Schnorr von Carolsfeld ist es zu gefährlich, weiterzwandern.
Er begleitete mich den zehnten Januar, an einem schönen, hellen, kalten Morgen eine Stunde weit heraus, bis an ein altes gotisches Monument, und übergab mich meinem guten Genius. Unsere Trennung war nicht ohne Schmerz, aber rasch und hoffnungsvoll uns in Paris wieder zu finden.
Seume übernachtet zwischen Günselsdorf und Wiener Neustadt.


Luftlinie:42 km

In dem Wirtshaus lärmen bis früh um 2 Soldaten, die streiten, tanzen, saufen, gröhlen ...
Zwischen Neusadt und Neunkirchen, der langen, langen Ebene zwischen den Bergen, die sich hinter dem letzten Orte mehr und mehr zusammenschließen, begegnete mir ein starkes Kommando mit Gefangenen.
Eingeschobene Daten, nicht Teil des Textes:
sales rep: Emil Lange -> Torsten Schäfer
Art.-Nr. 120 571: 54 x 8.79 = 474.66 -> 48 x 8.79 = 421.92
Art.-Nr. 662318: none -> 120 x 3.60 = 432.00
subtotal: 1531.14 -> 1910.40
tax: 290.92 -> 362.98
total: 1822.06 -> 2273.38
Der letztern waren wohl einige Dutzend; eben keine sehr gute Aussicht. Einige waren schwer geschlossen und klirrten trotzig mit den Ketten. Die Meisten waren Leute, welche die Straßen unsicher gemacht hatten. Aber desto besser, dachte ich; sind der Schurken weniger da; und diese werden gewiß nicht so bald wieder losgelassen. In Wien und hier auf dem Wege überall wurde erzählt, daß man die Preßburger Post angefallen, ausgeplündert und den Postillon und den Schaffner erschlagen habe. Auch bei Pegau, nicht weit von Gräz, war das nämliche geschehen. Das waren aber gewiß Leute, die vorher gehörig rekognosziert hatten, daß die Post beträchtliche Summen führte, die sich auch wirklich zusammen über 130.000 Gulden belaufen haben sollen. Bei mir ist nicht viel zu recognoszieren; mein Homer und meine Gummiflasche werden wenig Räuber in Versuchung bringen.
Seume wandert weiter nach dem Städtchen Schottwien, rechts oben grüßt Kloster Maria Schutz.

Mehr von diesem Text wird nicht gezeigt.